So I broke my day down. At the moment, what I'm doing, is I wake up at 7:30 AM, and my favorite part of my day is I sit down with Noah, my youngest son, and we watch one episode of The World's Most Extraordinary Homes on Netflix. It's like a holiday, and we watch these... I believe I'm teaching him some form of architecture. I'm not, I'm basically watching house porn.
We watch that and then I make everyone breakfast and I go shower, and I get dressed, and I go to work. That's what we do. As I said, just before our conversation, about six or seven at night, I sneak all the boys out to an industrial estate where no one is and we play Frisbee. These are the two fixed things I must definitely keep in my day.

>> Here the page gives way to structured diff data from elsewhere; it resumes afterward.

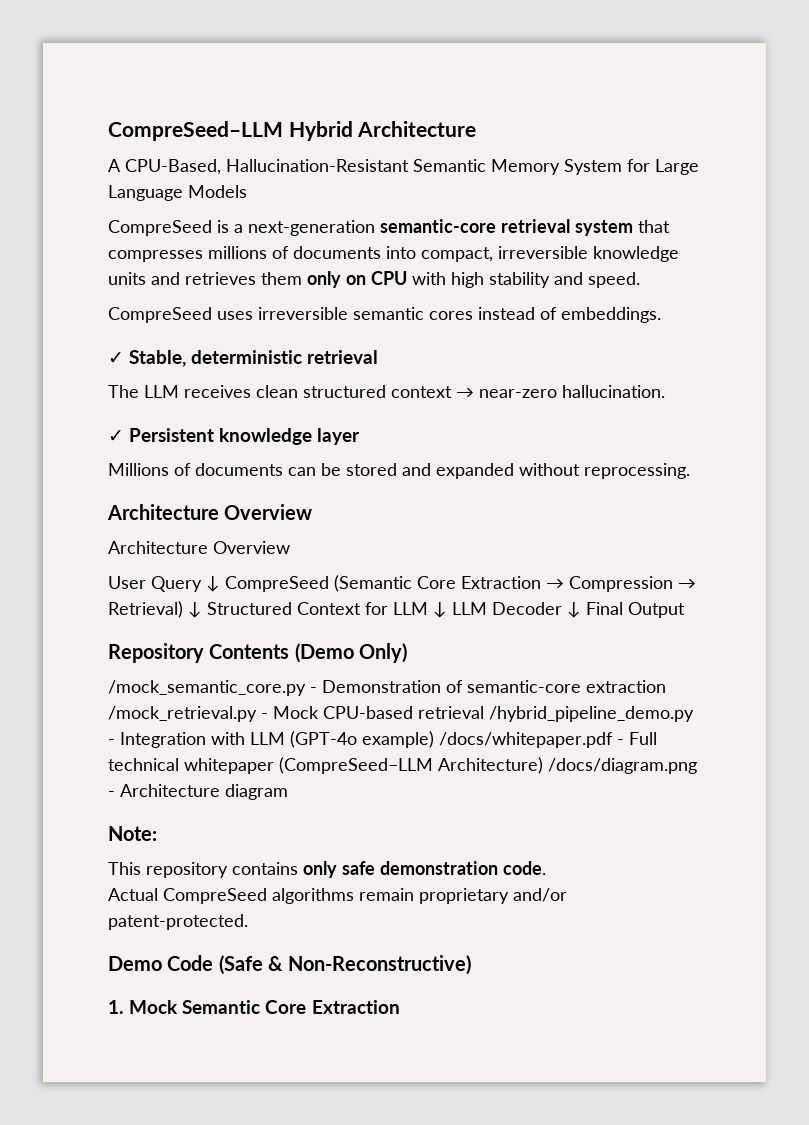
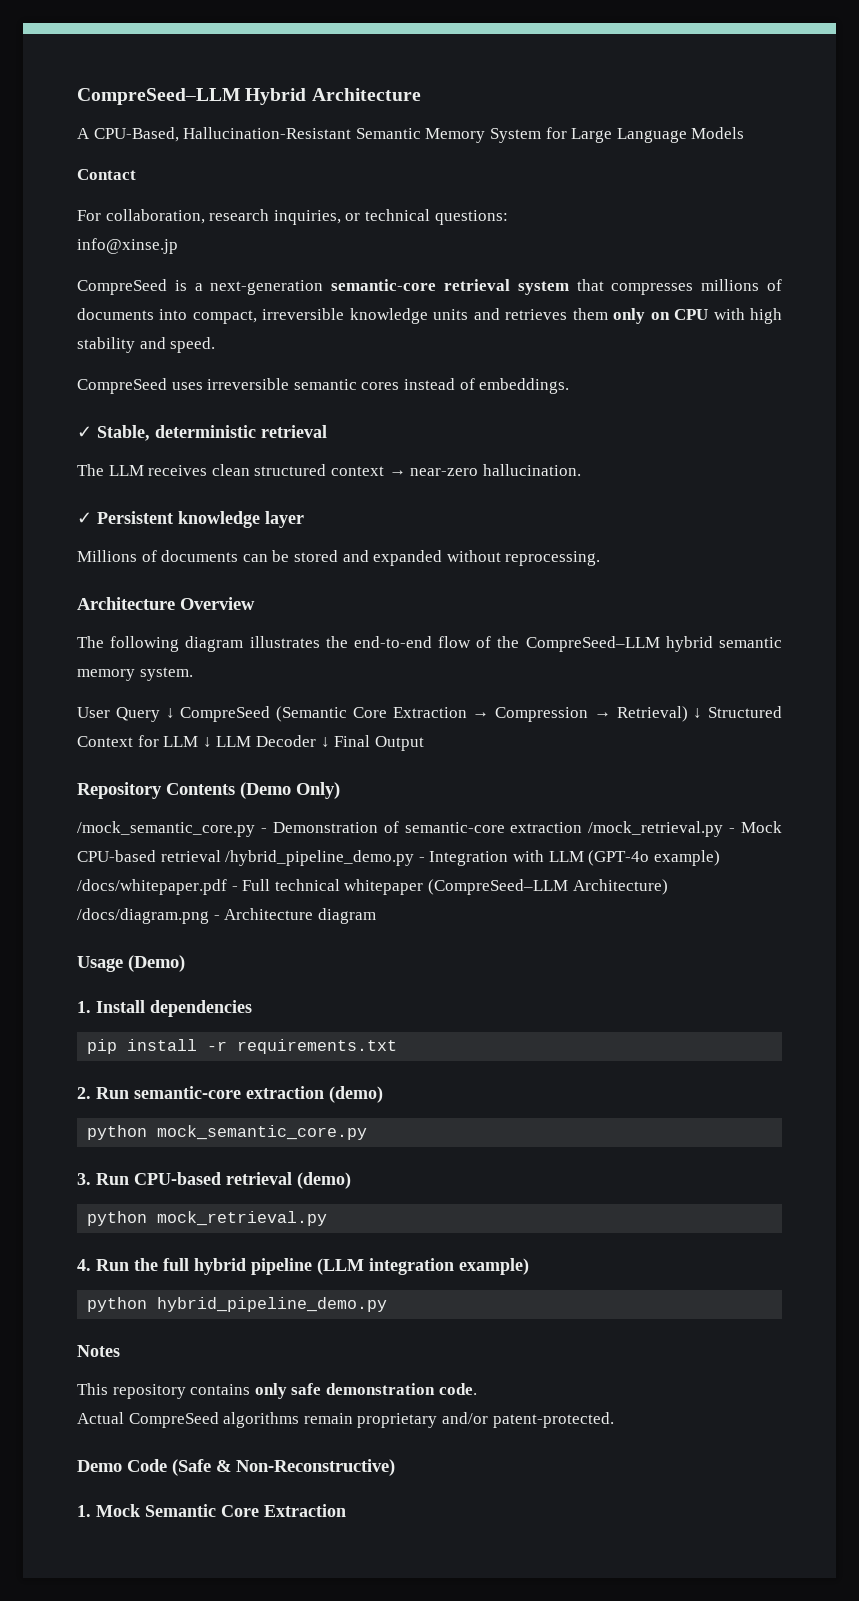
+ Contact
+ For collaboration, research inquiries, or technical questions:
+ info@xinse.jp
  Millions of documents can be stored and expanded without reprocessing.
  Architecture Overview
- Architecture Overview
+ The following diagram illustrates the end-to-end flow of the CompreSeed–LLM hybrid semantic memory system.
- Note:
+ Usage (Demo)
+ 1. Install dependencies
+ pip install -r requirements.txt
+ 2. Run semantic-core extraction (demo)
+ python mock_semantic_core.py
+ 3. Run CPU-based retrieval (demo)
+ python mock_retrieval.py
+ 4. Run the full hybrid pipeline (LLM integration example)
+ python hybrid_pipeline_demo.py
+ Notes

But the other things are really important. There's a load of other... Uncommon is so good at this, naturally. We have such fucking amazing people. There's Friday drinks that we have where we have a disgusting version of Through the Keyhole. Do you remember that show, Charles?
Charles: (14:58)
No, I missed that show entirely.
Nils Leonard: (14:59)
Okay. Lloyd Grossman's Through the Keyhole. What he would do is he would go into a house of a celebrity, in inverted commas, because they never were. They were always sort of D-list tragedies. He would go around the house and he'd go, "Who lives in a house like this?" And you'd be like, "Oh my God, who?" And then at the end you'd see them in the bath or something, and it'd be like, "It's me!" We do a version of that, which is obscene, of course.
We're sharing a lot of music, we're sharing a lot of film. All that stuff's critical, you know. That's the lifeblood of Uncommon. We are very makey, very executional, creative company. We must keep doing that stuff. There's a quote by Saul Williams, I was just on a date with someone else, and I was like, "I can't feel any of this work." It's really hard over Zoom, we do so much musical and other stuff.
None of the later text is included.